Joseph Petro (born 1944) is the executive vice president and managing director of Citigroup Security and Investigative Services. He is also co-chairman of the United States Department of State's Overseas Security Advisory Council. He also served for 23 years as a special agent in the United States Secret Service; eleven of them with presidents and vice presidents.

==Biography==
Following his career as a United States Navy lieutenant, during which he patrolled the rivers and canals along the Vietnamese-Cambodian border, he worked his way up through the Secret Service to become one of the key men in charge of protecting the president.
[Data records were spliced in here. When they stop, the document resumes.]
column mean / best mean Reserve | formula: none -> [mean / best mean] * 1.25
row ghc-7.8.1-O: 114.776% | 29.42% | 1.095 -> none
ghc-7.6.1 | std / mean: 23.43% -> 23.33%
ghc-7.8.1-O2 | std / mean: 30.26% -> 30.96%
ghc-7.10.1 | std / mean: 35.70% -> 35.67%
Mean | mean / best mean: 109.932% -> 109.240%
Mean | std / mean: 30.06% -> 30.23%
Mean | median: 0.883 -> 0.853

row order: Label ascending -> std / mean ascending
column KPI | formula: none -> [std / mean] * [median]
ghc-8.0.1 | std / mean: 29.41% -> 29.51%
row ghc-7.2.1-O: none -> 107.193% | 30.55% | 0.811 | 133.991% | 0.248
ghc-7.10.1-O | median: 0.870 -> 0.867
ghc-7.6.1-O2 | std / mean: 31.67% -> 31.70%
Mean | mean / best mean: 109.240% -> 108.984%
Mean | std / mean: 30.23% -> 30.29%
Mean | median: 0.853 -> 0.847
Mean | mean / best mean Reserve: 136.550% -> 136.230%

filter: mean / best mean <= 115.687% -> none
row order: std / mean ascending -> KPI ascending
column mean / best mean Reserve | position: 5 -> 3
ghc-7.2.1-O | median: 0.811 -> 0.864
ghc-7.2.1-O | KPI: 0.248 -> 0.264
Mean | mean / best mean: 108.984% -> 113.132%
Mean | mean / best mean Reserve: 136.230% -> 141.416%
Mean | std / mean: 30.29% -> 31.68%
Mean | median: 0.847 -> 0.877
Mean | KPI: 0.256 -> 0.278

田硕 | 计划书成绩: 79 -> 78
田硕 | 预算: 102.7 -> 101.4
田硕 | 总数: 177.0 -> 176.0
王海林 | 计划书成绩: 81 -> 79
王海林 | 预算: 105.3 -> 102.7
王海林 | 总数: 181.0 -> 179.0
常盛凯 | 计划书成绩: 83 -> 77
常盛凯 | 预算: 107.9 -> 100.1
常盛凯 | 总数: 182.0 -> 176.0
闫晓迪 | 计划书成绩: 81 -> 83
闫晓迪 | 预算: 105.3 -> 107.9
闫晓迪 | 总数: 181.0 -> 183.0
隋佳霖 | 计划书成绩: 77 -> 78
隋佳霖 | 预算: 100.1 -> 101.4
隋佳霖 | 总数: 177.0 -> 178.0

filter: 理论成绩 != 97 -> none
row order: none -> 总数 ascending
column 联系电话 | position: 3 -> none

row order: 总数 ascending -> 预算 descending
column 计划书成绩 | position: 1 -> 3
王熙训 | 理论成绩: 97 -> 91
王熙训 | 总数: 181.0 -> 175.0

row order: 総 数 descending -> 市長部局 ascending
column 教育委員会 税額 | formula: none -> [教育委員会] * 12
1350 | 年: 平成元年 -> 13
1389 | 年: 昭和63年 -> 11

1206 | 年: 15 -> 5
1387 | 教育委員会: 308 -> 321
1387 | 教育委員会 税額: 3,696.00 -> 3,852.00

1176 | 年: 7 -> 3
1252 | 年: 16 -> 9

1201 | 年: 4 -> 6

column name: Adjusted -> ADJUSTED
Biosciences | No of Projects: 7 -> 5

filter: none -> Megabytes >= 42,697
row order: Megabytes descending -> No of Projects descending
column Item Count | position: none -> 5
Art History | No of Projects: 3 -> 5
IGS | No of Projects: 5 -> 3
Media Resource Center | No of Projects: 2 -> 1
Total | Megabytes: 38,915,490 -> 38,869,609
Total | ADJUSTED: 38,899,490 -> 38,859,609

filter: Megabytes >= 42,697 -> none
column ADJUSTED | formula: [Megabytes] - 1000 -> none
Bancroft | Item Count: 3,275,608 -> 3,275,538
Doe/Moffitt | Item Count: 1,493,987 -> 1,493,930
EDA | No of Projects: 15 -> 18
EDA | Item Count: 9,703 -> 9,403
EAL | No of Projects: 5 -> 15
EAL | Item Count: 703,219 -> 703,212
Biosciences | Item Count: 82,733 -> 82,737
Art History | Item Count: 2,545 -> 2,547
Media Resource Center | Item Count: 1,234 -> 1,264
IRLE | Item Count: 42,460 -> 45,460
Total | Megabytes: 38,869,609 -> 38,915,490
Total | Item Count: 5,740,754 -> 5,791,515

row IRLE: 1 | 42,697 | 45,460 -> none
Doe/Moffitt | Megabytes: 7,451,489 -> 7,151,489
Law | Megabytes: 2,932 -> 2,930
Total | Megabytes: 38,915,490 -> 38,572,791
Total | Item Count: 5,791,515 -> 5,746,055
In 1993, Petro joined Travelers Group, Citigroup’s legacy company, as director of corporate security.

From 1971 to 1993, Petro was a special agent and senior executive with the United States Secret Service, where he served in numerous operational and management positions. He supervised the presidential and vice presidential protective divisions and the Washington Field Office. Earlier in his career, Petro had been assigned to investigations, intelligence, training, internal affairs and public affairs. He also was selected as special assistant to the Secretary of the Treasury, where he advised and assisted department officials on financial crime enforcement policy and worked with the Justice Department, Congressional committees and other federal agencies on law enforcement issues. Prior to his career in the Secret Service, Petro was a lieutenant in the U.S. Navy's River Patrol Forces.

He is member of the board of directors of the International Security Management Association (ISMA) and vice-chairman and member of the board of the New York City Law Enforcement Explorers Council.

Petro is a graduate of Temple University and was a Fellow at Princeton University's Woodrow Wilson School of Public and International Affairs.

Petro is the author of Standing Next to History: An Agent's Life Inside the Secret Service with Jeffrey Robinson.